Apple established its reputation as a music-focused company with its 2001 introduction of the iPod, and the company has experienced runaway success with its line of AirPods in-ear headphones. But it has yet to crack the home speaker market, with a string of failures dating back to the iPod Hi-Fi back in 2006. Will the HomePod (second generation) change that trajectory?
The second-generation HomePod is the company’s latest attempt to win over Apple fans with a new speaker that promises to improve the audio from the first-generation device, offer significant improvements to Siri voice commands, and add a slate of new smart home features, including Matter support. The device is available to order now for $299 and will be available on February 3.
Like most Apple products, this latest HomePod carries a premium price. On the smart speaker front, it’s far more expensive than anything in the Amazon Echo or Google Nest product lines. On the premium audio front, a stereo pair of HomePods will run $598 vs. $298 for a pair of Amazon Echo Studio smart speakers or $438 for a pair of Sonos Ones ($398 for a pair of the “dumb” Sonos One SL). A second-gen Sonos Beam smart soundbar, meanwhile, costs $449 and supports Dolby Atmos, a feature Apple doesn’t mention in its press release. It’s also worth noting that each of the forementioned Amazon and Sonos products can be augmented with a discrete subwoofer. You can’t do that with any HomePod.
Granted, the new HomePod is $50 cheaper than the first-gen device, but Apple’s still asking a lot if they’re trying to convince buyers to replace perfectly serviceable home speakers that originally cost far less than a HomePod.
Apple users who just want a smart speaker that works with Siri will be satisfied with the $99 HomePod mini, which will get many of the new HomePod’s features via a firmware update next week. The success of this new HomePod will depend on whether there’s a market for an Apple speaker designed to be a primary home audio system.
Apple promises much improved bass response in the new HomePod. They’re touting a “custom-engineered high-excursion woofer,” along with a “powerful motor that drives the diaphragm a remarkable 20mm, built-in bass-EQ mic,” and a beamforming array of five tweeters. Apple’s own S7 chip drives improved computational audio capabilities that should customize the sound for your space and offer an improved spatial audio experience.
Users can hand off music playing on an iPhone to the HomePod, and the speaker can recognize up to six different voices, so it can customize its recommendations and playlists to reflect the preferences of every member of your household.
HomePod smart home features
While Apple’s press release doesn’t specify that the HomePod itself is Matter certified, Apple’s HomePod software has received Matter certification. This isn’t surprising, considering Apple is one of the founding members of the Connectivity Standards Alliance that created the Matter standard, but it is important because Matter promises to be the smart home standard that finally unifies what has been a severely fragmented market. That probably won’t happen for several years, considering that Matter has yet to establish standards for several important smart home segments, including home security cameras, but we believe Matter will eventually achieve that goal.
The new HomePod’s smart home features include the ability to monitor your home for the sound of carbon-monoxide and smoke alarms firing off, sending a notification to your iPhone when it hears those sounds. The speaker has a temperature and humidity sensor that can be set to trigger home automations to turn on a fan or close the blinds when a room’s ambient temperature limits are exceeded.
Using the Apple Home app, users can set up recurring automations for compatible devices along the lines of “Hey Siri, open the blinds every day at sunrise.” The Home app works with HomeKit-compatible security cameras, smart thermostats, lighting controls, and more.
The HomePod works with all Siri functions, including the “Find My” app that allows users to play a sound on missing Apple devices. You’ll never again waste the morning searching for your iPhone when it’s buried in the sofa cushions (a feature curiously lacking from the latest Apple TV remote).
The new HomePod is available in either “midnight” (black) or white. Each color comes with a color-matched fabric power cable, and the midnight unit is made with 100-percent recycled mesh fabric.

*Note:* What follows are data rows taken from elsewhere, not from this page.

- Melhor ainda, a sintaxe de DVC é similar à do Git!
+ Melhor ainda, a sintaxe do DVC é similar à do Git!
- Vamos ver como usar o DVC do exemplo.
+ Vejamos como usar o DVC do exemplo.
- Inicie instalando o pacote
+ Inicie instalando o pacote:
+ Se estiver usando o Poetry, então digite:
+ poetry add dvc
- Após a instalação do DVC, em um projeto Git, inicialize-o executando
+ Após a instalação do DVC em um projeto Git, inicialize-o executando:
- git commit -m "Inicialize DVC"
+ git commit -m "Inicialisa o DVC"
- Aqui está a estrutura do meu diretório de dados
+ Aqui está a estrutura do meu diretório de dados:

Apple’s big pitch with the HomePod is the device’s ability to analyze sound reflections from nearby surfaces and adapt the sound in real time to give a personalized listening experience in your home. The hitch is that technology will provide far more benefit with a stereo pair of speakers than with a single unit.

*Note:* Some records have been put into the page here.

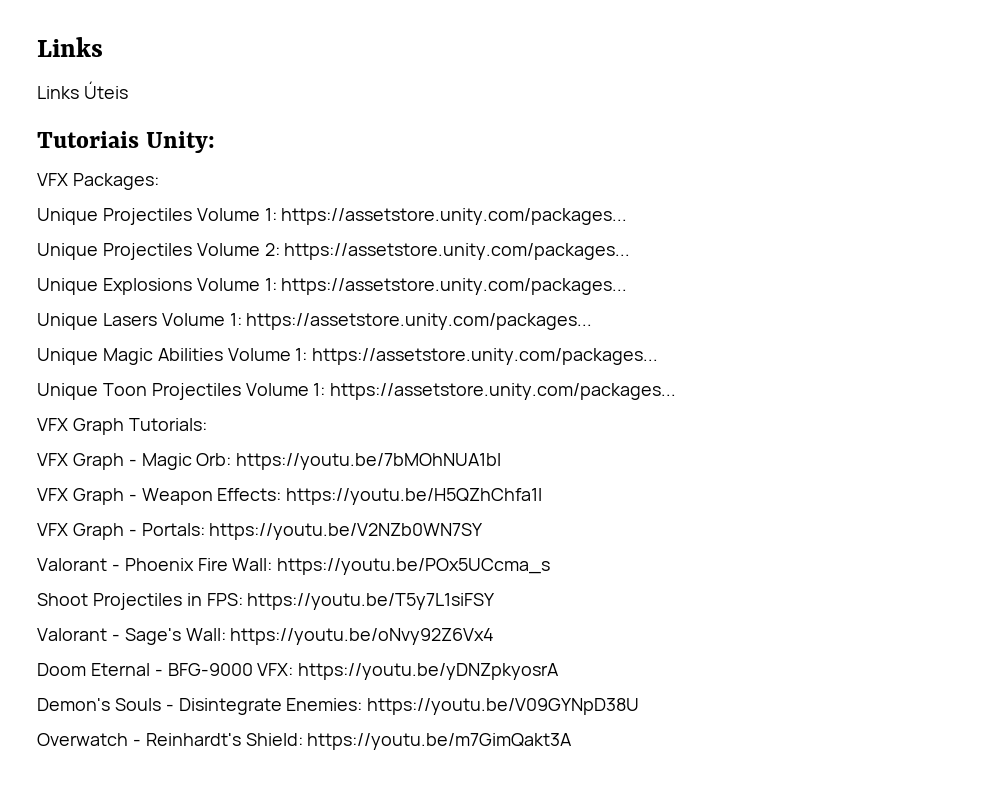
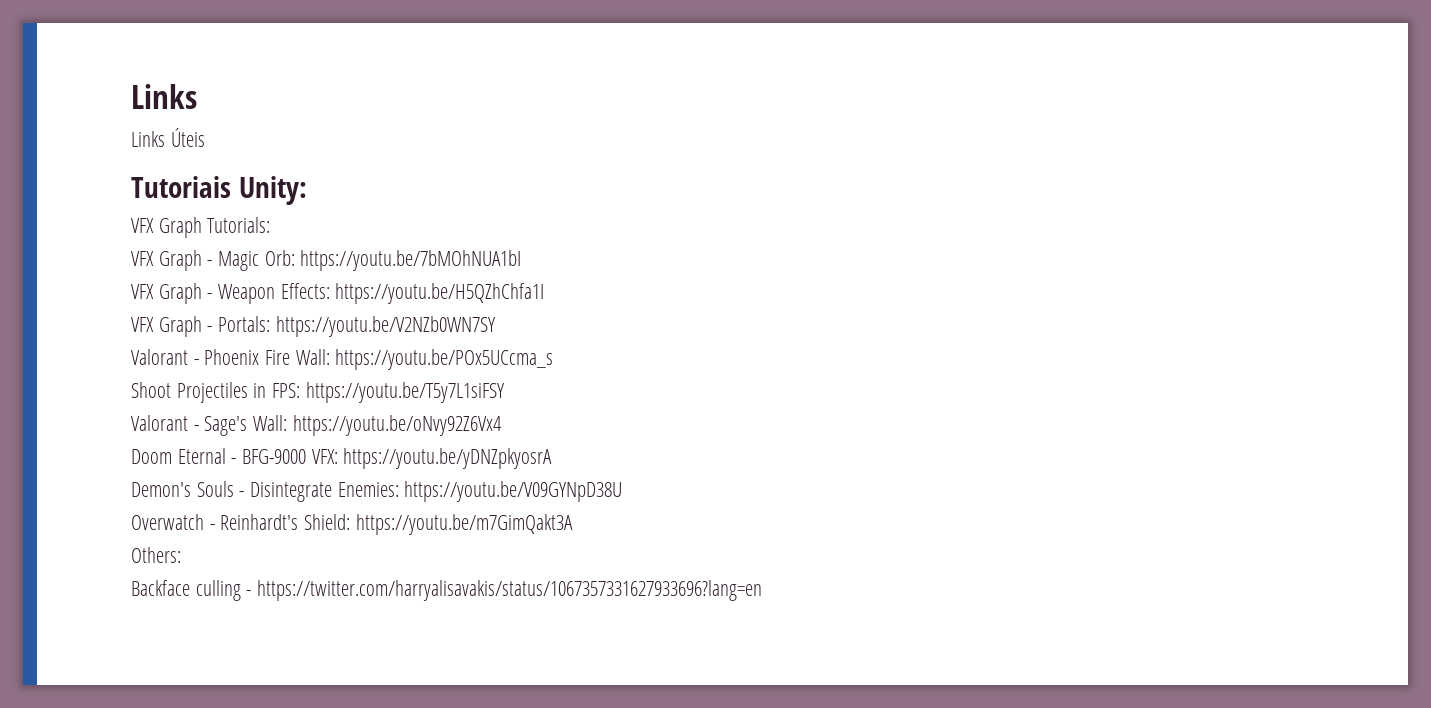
- VFX Packages:
- Unique Projectiles Volume 1: https://assetstore.unity.com/packages...
- Unique Projectiles Volume 2: https://assetstore.unity.com/packages...
- Unique Explosions Volume 1: https://assetstore.unity.com/packages...
- Unique Lasers Volume 1: https://assetstore.unity.com/packages...
- Unique Magic Abilities Volume 1: https://assetstore.unity.com/packages...
- Unique Toon Projectiles Volume 1: https://assetstore.unity.com/packages...
+ Others:
+ Backface culling - https://twitter.com/harryalisavakis/status/1067357331627933696?lang=en

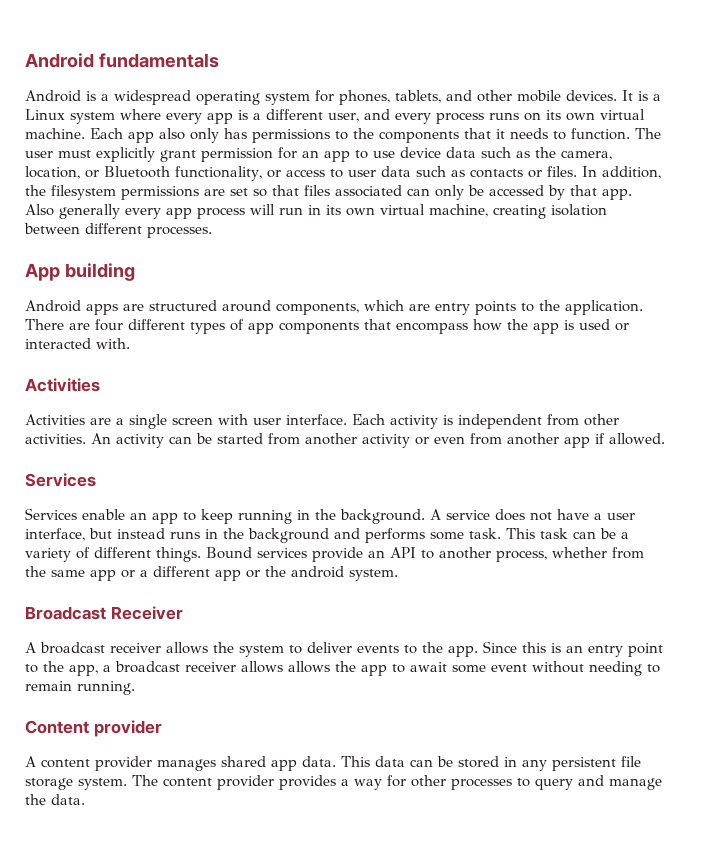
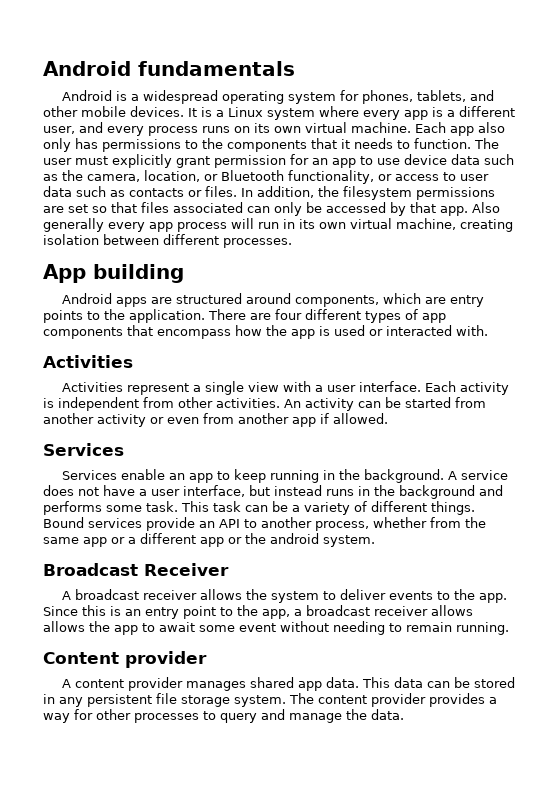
- Activities are a single screen with user interface.
+ Activities represent a single view with a user interface.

Will a single second-generation HomePod provide a better listening experience at a price that’s $100 more than a stereo pair of HomePod mini speakers? Or will a pair of the new HomePod speakers sound so great that Apple fans will happily shell out $600 for the full stereo experience?

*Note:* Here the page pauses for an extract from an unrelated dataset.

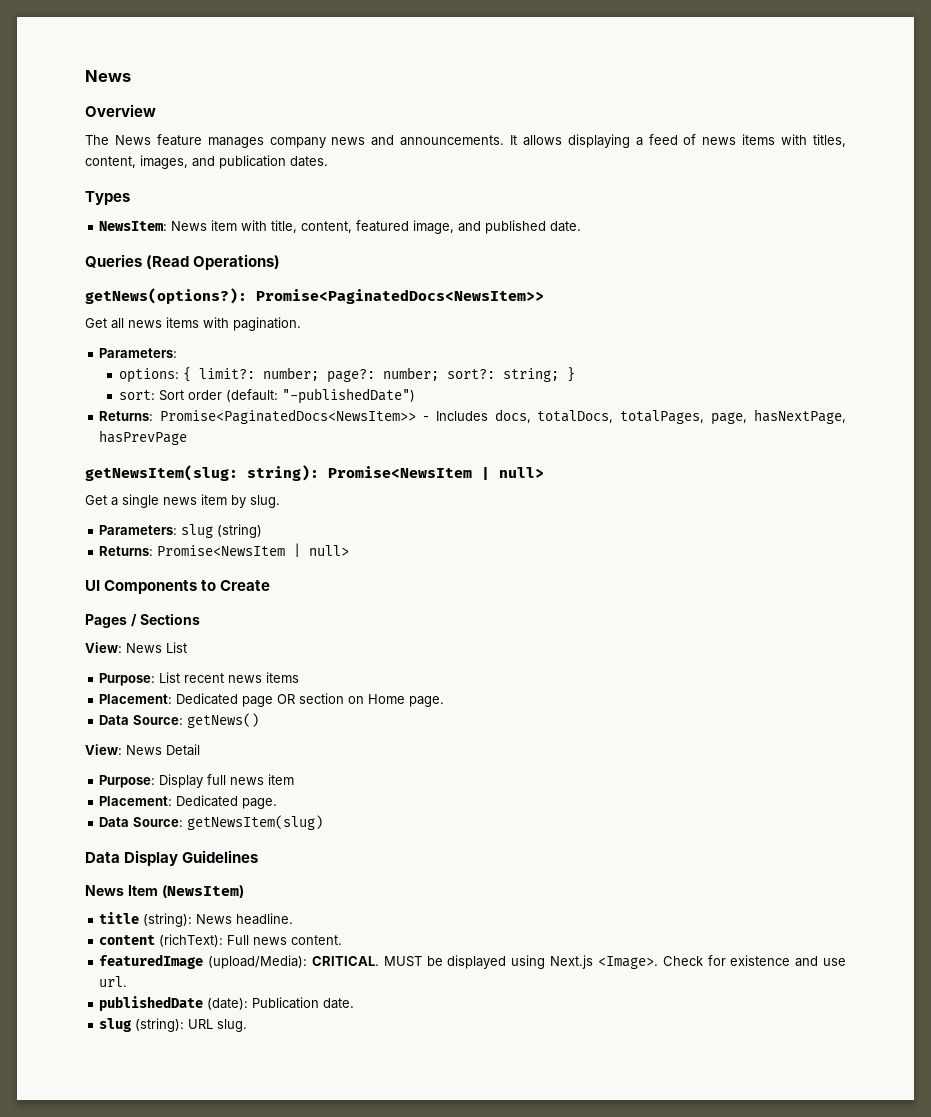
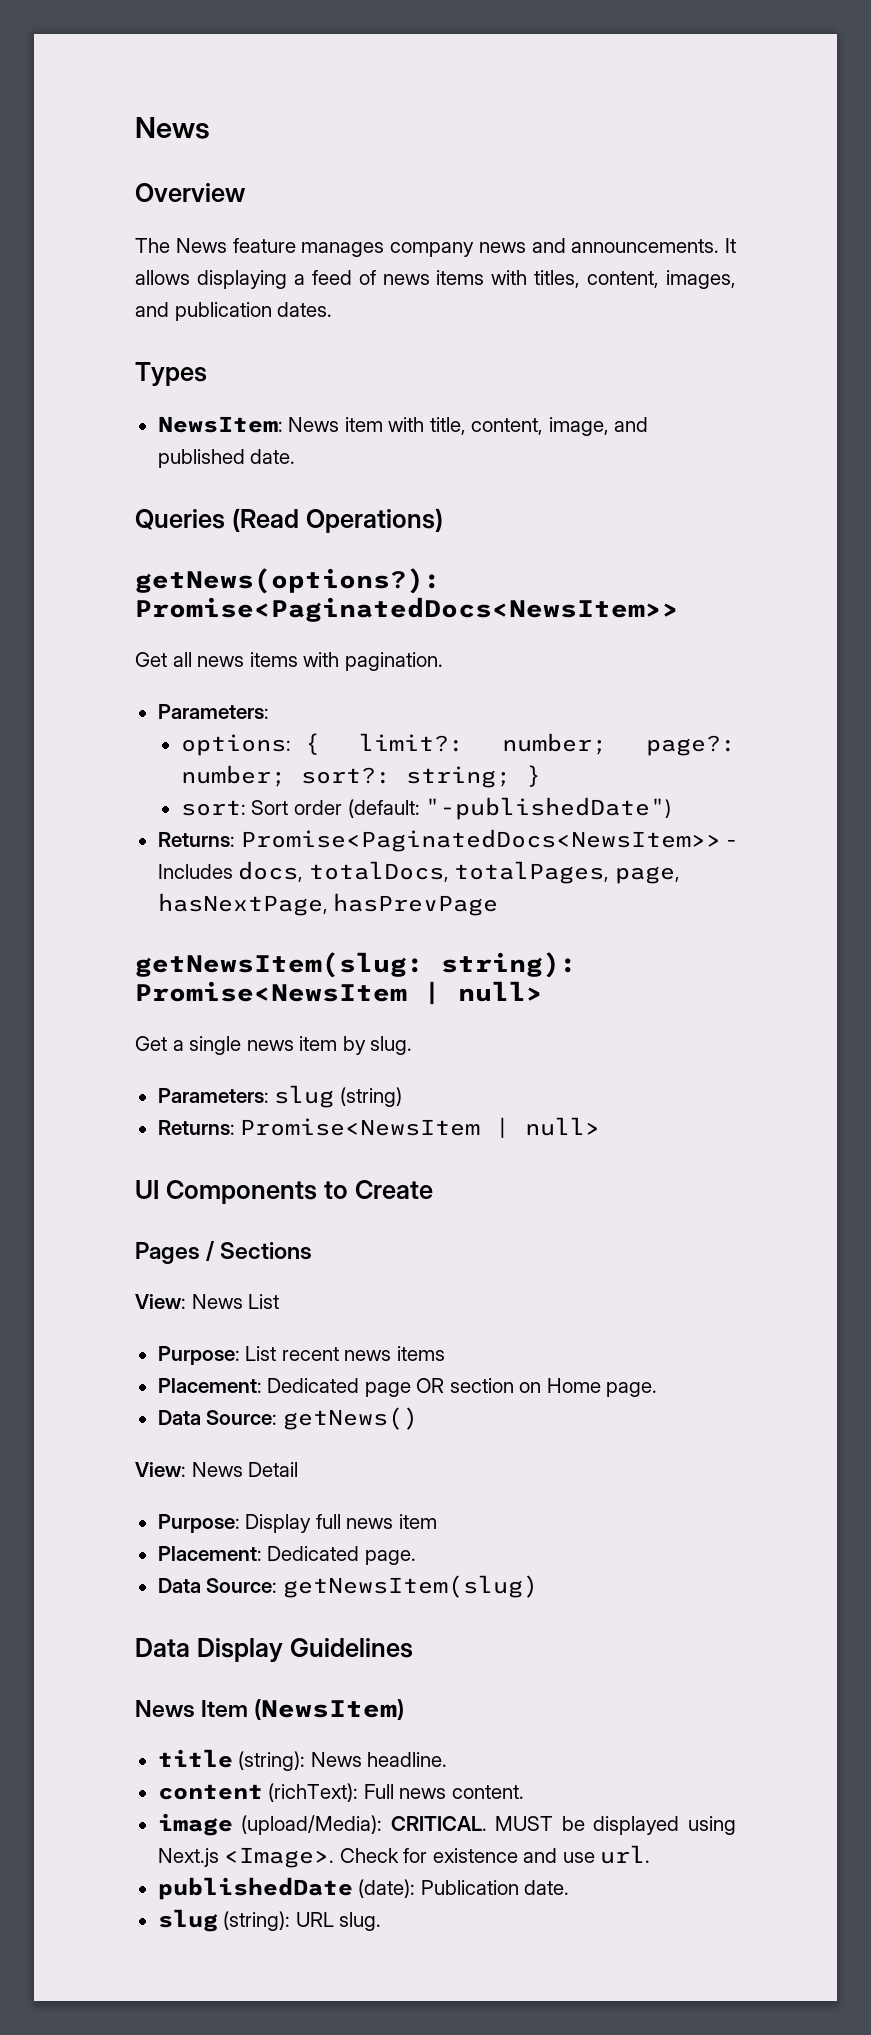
- NewsItem: News item with title, content, featured image, and published date.
+ NewsItem: News item with title, content, image, and published date.
- featuredImage (upload/Media): CRITICAL.
+ image (upload/Media): CRITICAL.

Perhaps more importantly—for Apple, at least—will consumers currently outside the Apple ecosystem buy a $300 HomePod? TechHive’s review of Apple’s original smart speaker described it as being “for ardent Apple fans only” and found it to be inferior to Google’s best effort, the Google Home Max. In the interim, however, Google seems to have concluded that there’s no market for a high-end smart speaker, and Amazon has yet to replace its own high-end offering, the $200 Echo Studio it brought to market in early 2020.
Needless to say, we’re eagerly anticipating getting our hands on a HomePod (second generation) for an in-depth review.